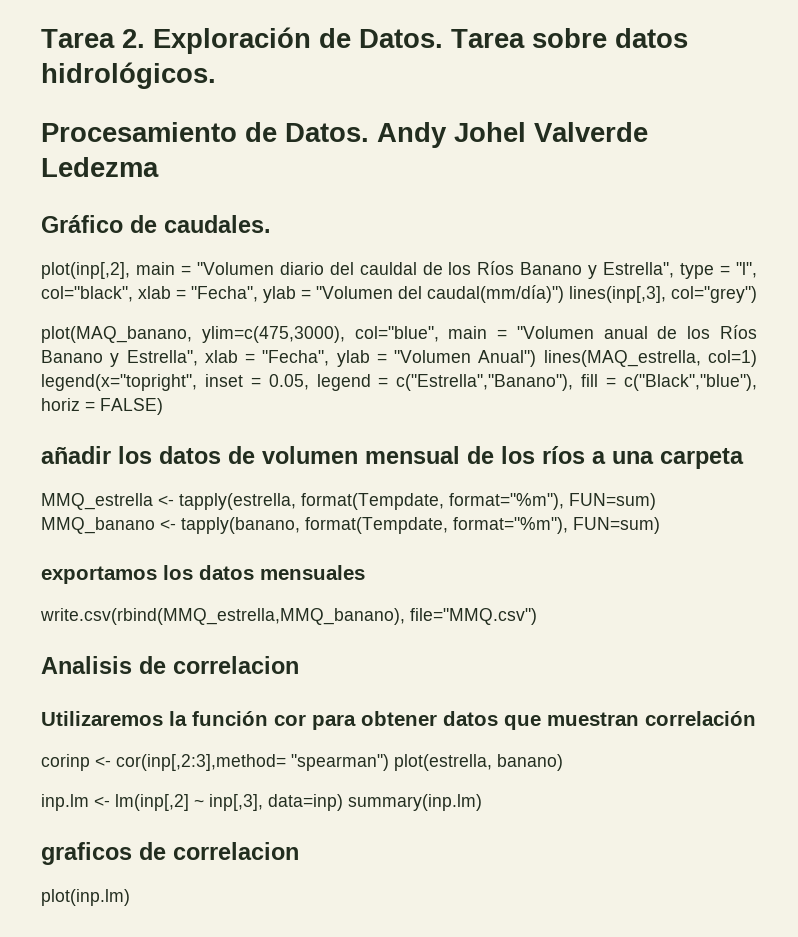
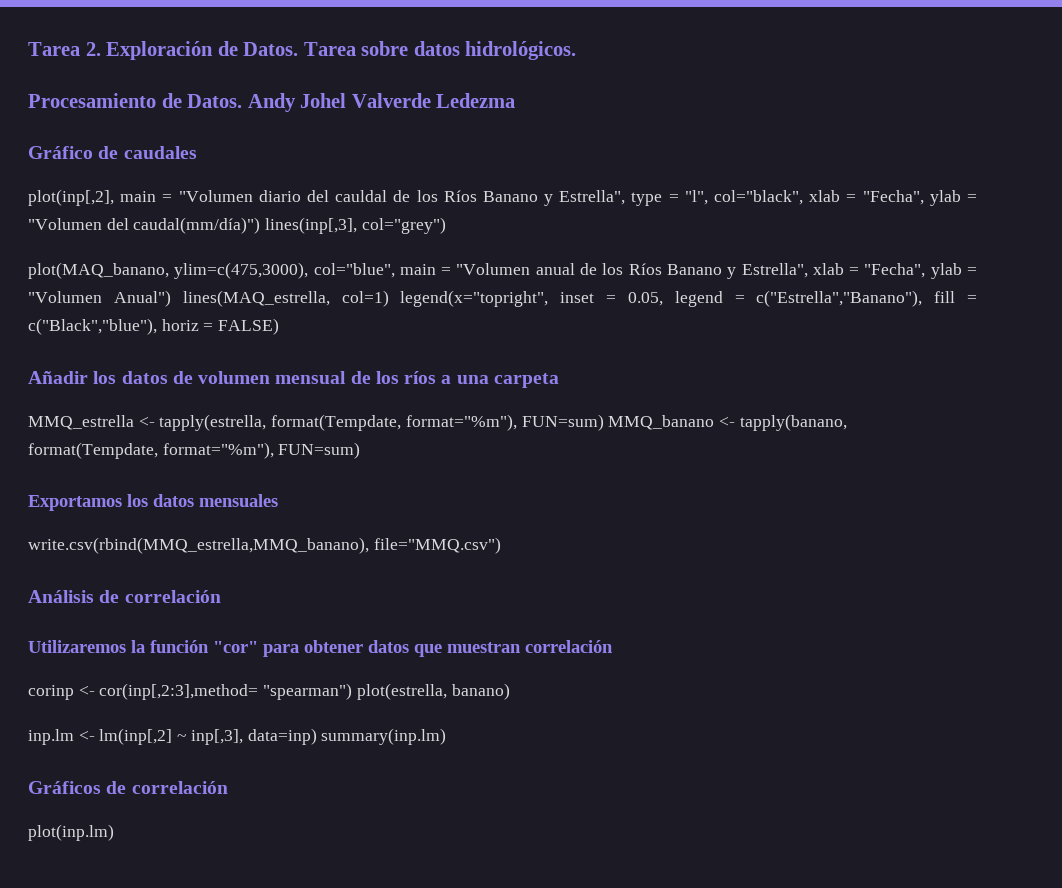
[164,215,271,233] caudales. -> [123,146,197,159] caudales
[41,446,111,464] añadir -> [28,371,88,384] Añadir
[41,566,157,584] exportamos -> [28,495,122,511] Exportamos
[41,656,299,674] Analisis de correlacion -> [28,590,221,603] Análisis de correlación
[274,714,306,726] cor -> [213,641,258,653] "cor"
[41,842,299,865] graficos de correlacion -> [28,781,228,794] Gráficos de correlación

...

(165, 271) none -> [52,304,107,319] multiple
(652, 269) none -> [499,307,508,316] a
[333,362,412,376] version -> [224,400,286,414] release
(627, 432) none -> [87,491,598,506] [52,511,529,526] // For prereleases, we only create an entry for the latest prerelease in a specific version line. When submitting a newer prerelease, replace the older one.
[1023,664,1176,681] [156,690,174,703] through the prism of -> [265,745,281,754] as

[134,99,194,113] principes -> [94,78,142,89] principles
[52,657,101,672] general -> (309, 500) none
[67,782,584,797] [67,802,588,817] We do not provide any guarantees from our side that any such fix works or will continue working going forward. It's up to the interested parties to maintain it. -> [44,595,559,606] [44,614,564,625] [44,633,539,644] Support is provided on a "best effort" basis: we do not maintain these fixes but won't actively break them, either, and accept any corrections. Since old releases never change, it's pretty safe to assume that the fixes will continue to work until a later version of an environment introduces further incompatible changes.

▶ _Aim of the task_:
When the line with "(652, 269) none -> [499,307,508,316] a" is reached in the data above, start copying there, and copy each line exactly until the line with "[67,782,584,797] [67,802,588,817] We" has been copied; copy nothing else.

▶ _Written answer_:
(652, 269) none -> [499,307,508,316] a
[333,362,412,376] version -> [224,400,286,414] release
(627, 432) none -> [87,491,598,506] [52,511,529,526] // For prereleases, we only create an entry for the latest prerelease in a specific version line. When submitting a newer prerelease, replace the older one.
[1023,664,1176,681] [156,690,174,703] through the prism of -> [265,745,281,754] as

[134,99,194,113] principes -> [94,78,142,89] principles
[52,657,101,672] general -> (309, 500) none
[67,782,584,797] [67,802,588,817] We do not provide any guarantees from our side that any such fix works or will continue working going forward. It's up to the interested parties to maintain it. -> [44,595,559,606] [44,614,564,625] [44,633,539,644] Support is provided on a "best effort" basis: we do not maintain these fixes but won't actively break them, either, and accept any corrections. Since old releases never change, it's pretty safe to assume that the fixes will continue to work until a later version of an environment introduces further incompatible changes.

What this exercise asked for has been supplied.